En latin, « licorne », c’était « ūnicornis ». Au cours de son histoire, le mot a subi le phénomène de l’étymologie populaire et plusieurs resegmentations (un redécoupage des mots). Une bonne occasion de faire un petit tour de son étymologie et de voir la capacité du cerveau humain à réanalyser le langage.
L’étymologie
Les premiers temps
Tout comme le mot « canicule » auquel j’avais dédié le premier article de ce format, le mot « licorne » arrive en latin par un calque du grec ancien. Un calque est une traduction littérale : le grec ancien μονόκερως (monókeros, ce qui signifie « une corne » et qui est encore le terme en grec moderne pour « licorne ») a été traduit en ūnicornis.

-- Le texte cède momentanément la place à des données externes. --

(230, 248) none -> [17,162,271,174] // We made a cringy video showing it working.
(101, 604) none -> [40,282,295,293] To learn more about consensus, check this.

Malgré la traduction, les deux mots restaient vaguement apparentés, vu que « cornis » et « κερως, keros » partagent la racine proto-indo-européenne « *ḱerh₂- » signifiant déjà « corne ».

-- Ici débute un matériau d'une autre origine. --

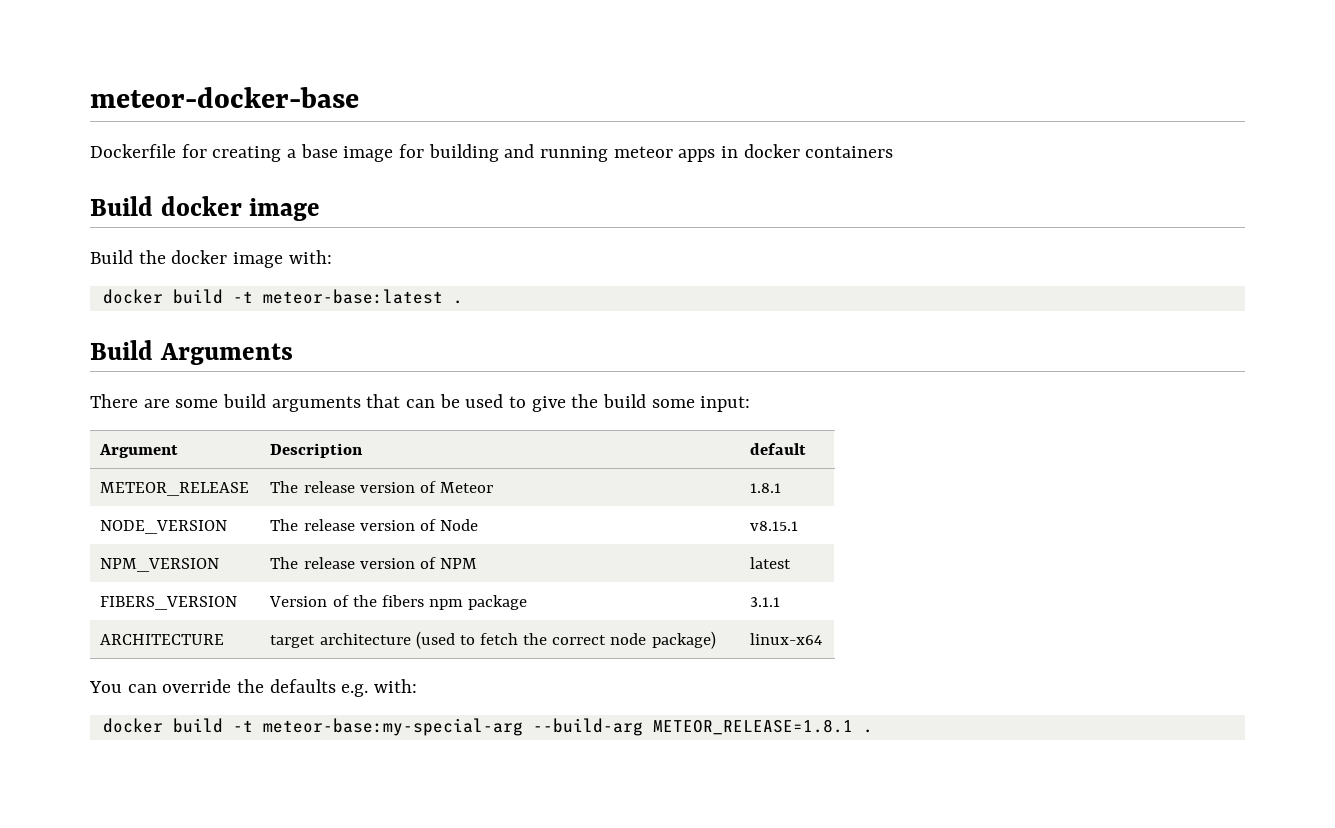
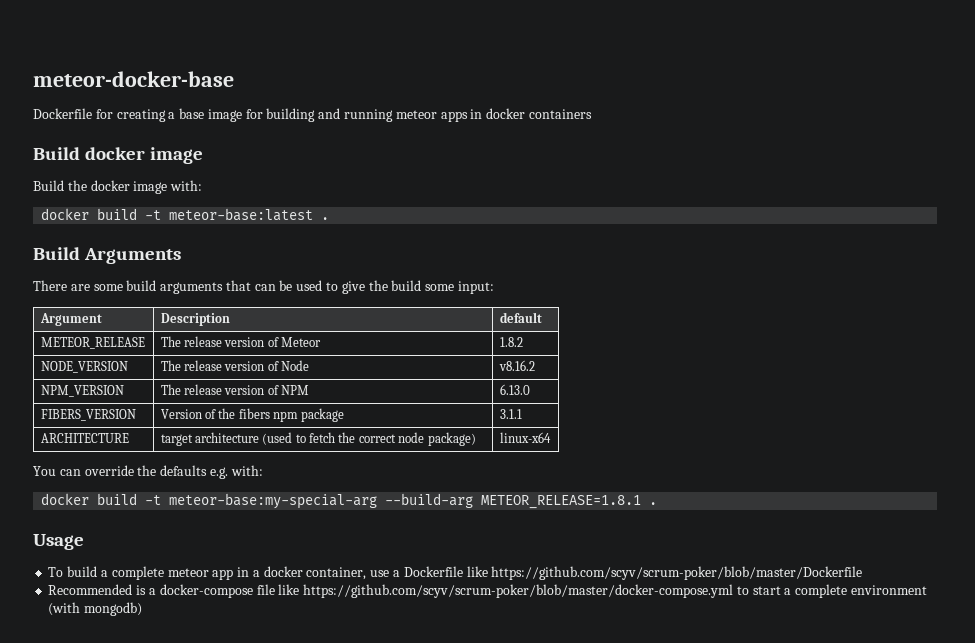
[750,483,782,493] 1.8.1 -> [499,337,523,347] 1.8.2
[750,521,799,531] v8.15.1 -> [498,360,535,371] v8.16.2
[750,557,792,569] latest -> [499,384,530,395] 6.13.0
(873, 731) none -> [33,534,84,550] [48,566,863,580] [48,584,927,598] [48,602,143,616] // Usage // To build a complete meteor app in a docker container, use a Dockerfile like https://github.com/scyv/scrum-poker/blob/master/Dockerfile // Recommended is a docker-compose file like https://github.com/scyv/scrum-poker/blob/master/docker-compose.yml to start a complete environment (with mongodb)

Le mot latin ūnicornis a encore été calqué plus tard, par exemple par le vieux norrois avec einhyrningr qui a notamment donné le norvégien enhjørning. Là aussi, la traduction est fidèle à ses origines puisque la racine germanique « hurną » pour « corne » vient aussi de « *ḱerh₂- ».

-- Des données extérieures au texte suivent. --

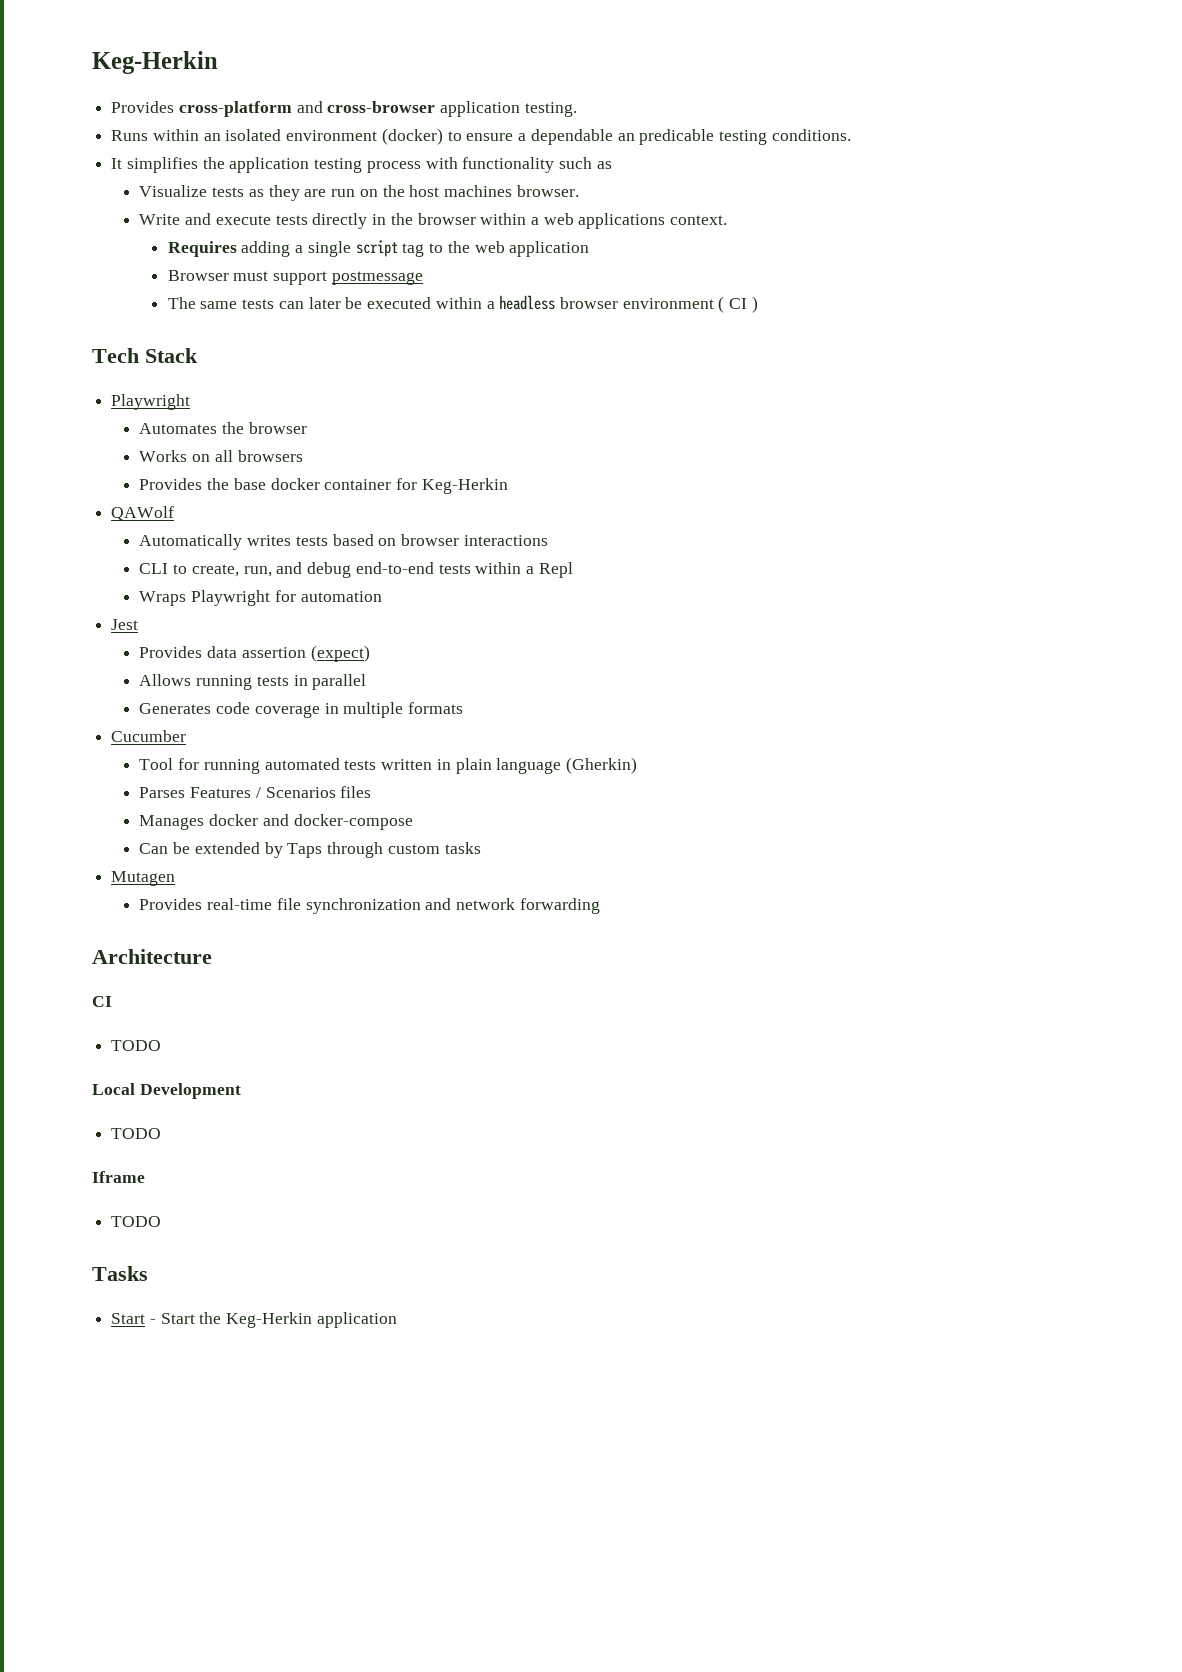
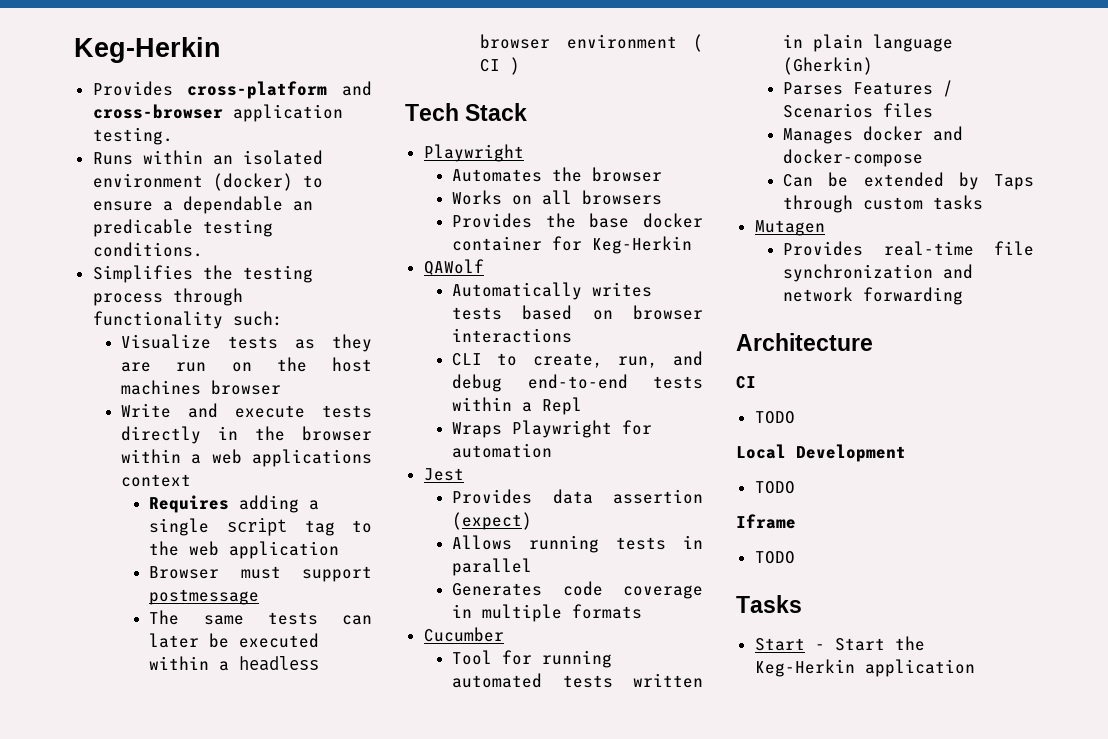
[111,157,612,173] It simplifies the application testing process with functionality such as -> [92,265,313,283] [92,288,243,306] [92,311,283,329] Simplifies the testing process through functionality such:
[516,185,579,197] browser. -> [211,380,282,395] browser
[670,215,728,225] context. -> [121,474,192,487] context

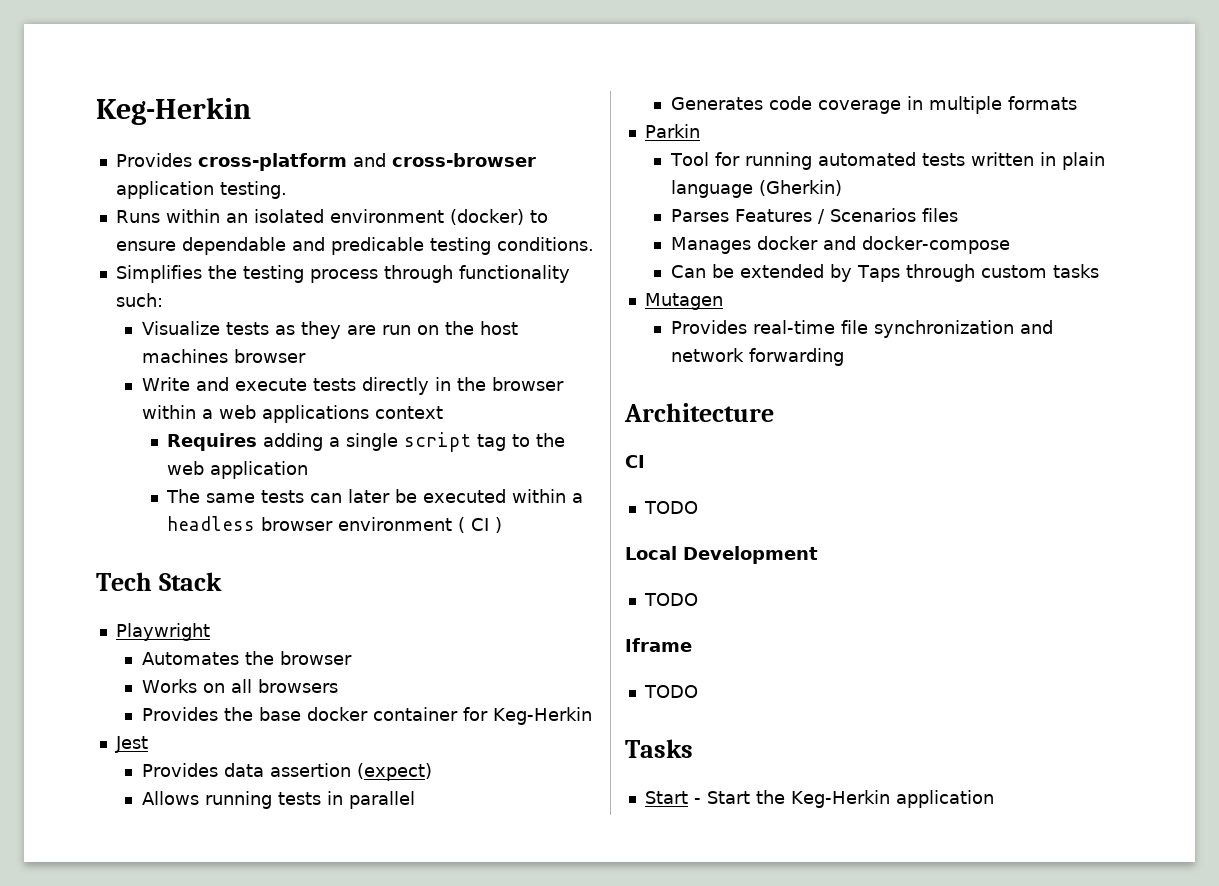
[162,196,313,214] a dependable an -> [181,237,325,255] dependable and
[149,566,372,582] [149,589,260,605] // Browser must support postmessage -> (309, 470) none
[423,259,484,275] [452,282,653,300] [452,305,703,320] [452,328,573,343] [452,351,703,368] [452,374,703,392] [452,397,583,415] [452,420,653,438] [452,443,553,458] // QAWolf // Automatically writes tests based on browser interactions // CLI to create, run, and debug end-to-end tests within a Repl // Wraps Playwright for automation -> (592, 716) none
[423,627,504,642] Cucumber -> [644,124,700,138] Parkin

« Unicorne » est attesté en français dans la première moitié du XIIème siècle dans le sens de « licorne », en 1765 pour désigner le narval et en 1805 en tant qu’adjectif.
D’ « unicorne » à « licorne »
Pendant que ūnicornis vit sa vie en français, il prend à peu près le même chemin en italien : le mot pour la licorne en vieil italien est unicorno, mais des choses étranges vont commencer de survenir.
avec l’article défini, unicorno est « l’unicorno » ; cette forme, très courante, va être resegmentée une première fois : les locuteurs vont considérer, par erreur, que l’article défini fait partie du mot. L’unicorno → lunicorno ;
ensuite, la forme « lunicorno » va être victime de l’étymologie populaire : l’attribution arbitraire d’une fausse origine au mot. Ici, le mot « lunicorno » donnait l’impression d’être le mélange de « lione » (« lion ») et « unicorno », et a été modifié dans ce sens. Lunicorno → liocorno ;
plus tard, une évolution du type liocorno → alicorno a pu être observée*. Ceci s’explique par un emprunt morphologique de l’article défini arabe « al- », déjà utilisé en masse en portugais et en espagnol (d’où notamment « alcool »).
* En italien moderne, liocorno est resté standard mais alicorno est observable comme variation dialectale.
En ancien français, « lycorne »* est attesté pour la première fois vers 1350, mais « alicorne » est encore observable en 1694. Là, deux étymologies sont possibles.
* J’imagine que la lettre <y> vient de l’assimilation du mot à son origine grecque, mais il s’agit là d’une extrapolation personnelle.
1ère théorie : resegmentation de l’article défini
Tout comme l’unicorno avait été resegmenté en lunicorno, le mot italien alicorno, quand il est emprunté en français, est perçu comme la licorne et non pas l’alicorne. C’est le premier cas que le français a standardisé sous la forme moderne « la licorne » (on note que la lettre <a>, en étant attribuée à l’article, a fait percevoir le mot comme un féminin, tandis qu’il est masculin en latin et qu’il l’est resté en italien moderne).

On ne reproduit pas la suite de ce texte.